1 september 2020

Overlevingsstrategieën van planten

Als de zomer voorbij is begint de natuur zich klaar te maken voor de winter. De dagen worden korter, de zon schijnt minder en de temperaturen buiten worden lager. Voor planten is daarmee hun groeiseizoen voorbij. Doordat er minder zonlicht is kunnen ze minder goed groeien, en door de lagere temperaturen werken ook hun wortels minder goed, zodat ze minder goed water en voedingsstoffen kunnen opnemen. Planten hebben daarom in de loop der tijd allerlei strategieën ontwikkeld om daar mee om te gaan.

Eénjarigen

Het allergemakkelijkst is het om als plant aan het eind van de zomer gewoon maar dood te gaan. Dat soort planten noemen we éénjarigen: planten die in één seizoen kiemen, opgroeien, bloeien, zaadjes verspreiden en weer afsterven. Heel veel akkerkruiden en bermplanten gebruiken die strategie.

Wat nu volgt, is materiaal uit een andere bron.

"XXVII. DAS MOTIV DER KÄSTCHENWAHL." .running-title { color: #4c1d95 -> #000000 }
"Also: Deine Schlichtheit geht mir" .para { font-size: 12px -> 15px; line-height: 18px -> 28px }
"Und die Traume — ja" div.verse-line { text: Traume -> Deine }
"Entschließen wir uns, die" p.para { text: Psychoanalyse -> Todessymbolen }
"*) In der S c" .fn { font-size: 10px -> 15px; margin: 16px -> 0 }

Een voorbeeld dat iedereen wel kent is de klaproos. Waar in de zomer de vrolijke rode bloemetjes hebben gestaan, staan tegen de herfst alleen maar wat dorre stengeltjes met een zaaddoosje. Zo’n zaaddoosje werkt als een zoutvaatje: als je er tegen tikt of mee schudt, strooien de zaadjes in het rond. In de grond wachten ze de winter af om in het volgende voorjaar te kiemen.

Tweejarigen

Sommige planten krijgen het in één groeiseizoen niet voor elkaar om groot genoeg te worden. Die kiezen voor een andere strategie: in het eerste jaar ontkiemen ze, maar ze bloeien nog niet. Ze verzamelen al hun kracht in een wortelrozet van bladeren, vlak bij de grond. Zo overleven ze de donkere winterperiode, soms zelfs onder de sneeuw. In het tweede jaar hebben ze dan al een flinke voorsprong en kunnen snel heel groot worden om te bloeien en zaadjes te maken.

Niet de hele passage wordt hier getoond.